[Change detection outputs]
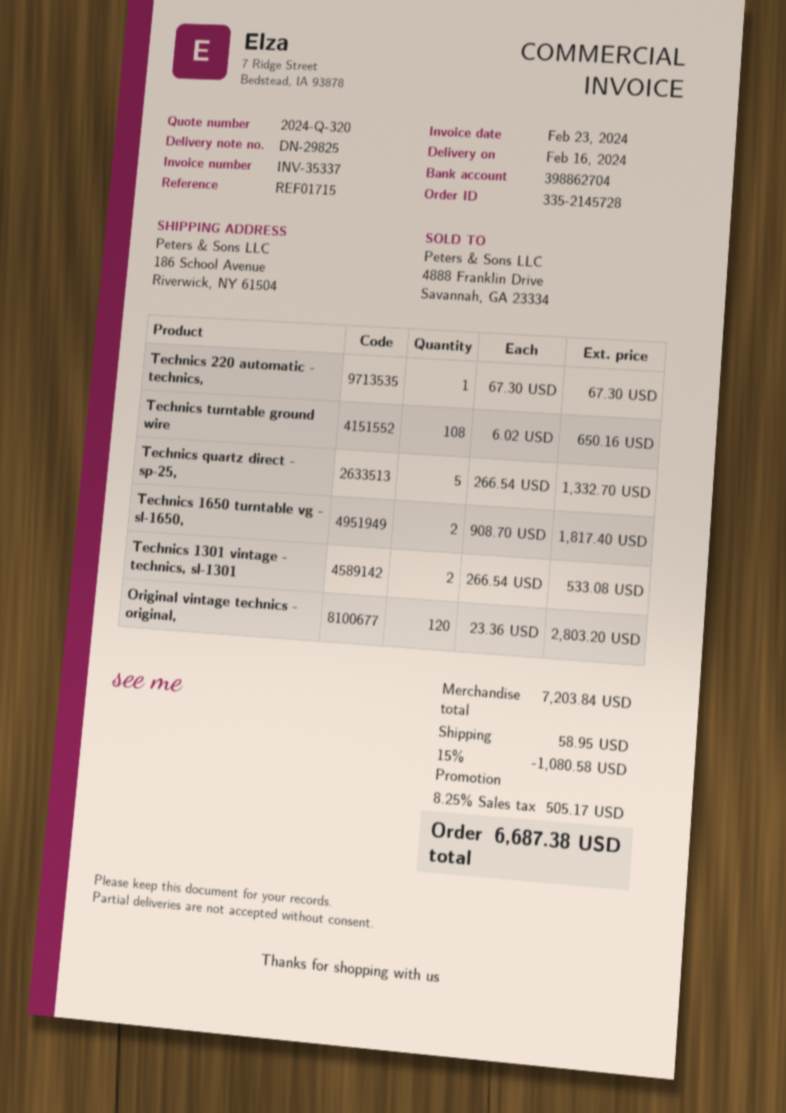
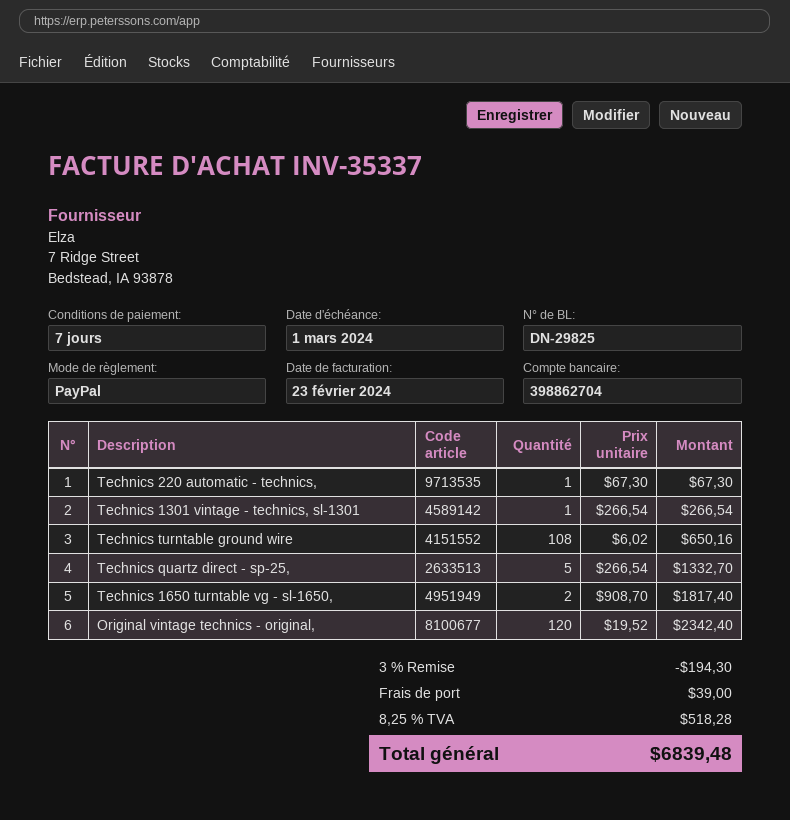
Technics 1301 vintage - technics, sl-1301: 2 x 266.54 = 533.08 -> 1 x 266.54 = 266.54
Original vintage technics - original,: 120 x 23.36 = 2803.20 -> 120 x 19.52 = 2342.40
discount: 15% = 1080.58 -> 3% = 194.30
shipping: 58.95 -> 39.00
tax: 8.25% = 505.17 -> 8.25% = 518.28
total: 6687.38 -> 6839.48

...

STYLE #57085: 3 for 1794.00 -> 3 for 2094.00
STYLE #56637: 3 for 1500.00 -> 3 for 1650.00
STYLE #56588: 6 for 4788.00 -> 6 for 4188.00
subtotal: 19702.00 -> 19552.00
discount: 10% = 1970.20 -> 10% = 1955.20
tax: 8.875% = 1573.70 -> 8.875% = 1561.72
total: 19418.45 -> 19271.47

==

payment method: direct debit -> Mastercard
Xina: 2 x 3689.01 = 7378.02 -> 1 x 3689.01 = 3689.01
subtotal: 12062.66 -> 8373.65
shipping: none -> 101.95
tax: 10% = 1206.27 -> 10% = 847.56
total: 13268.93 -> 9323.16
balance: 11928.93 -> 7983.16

## TASK DESCRIPTION
State how many lines of the records hold the string "subtotal", and nothing else.

## ANSWER SECTION
2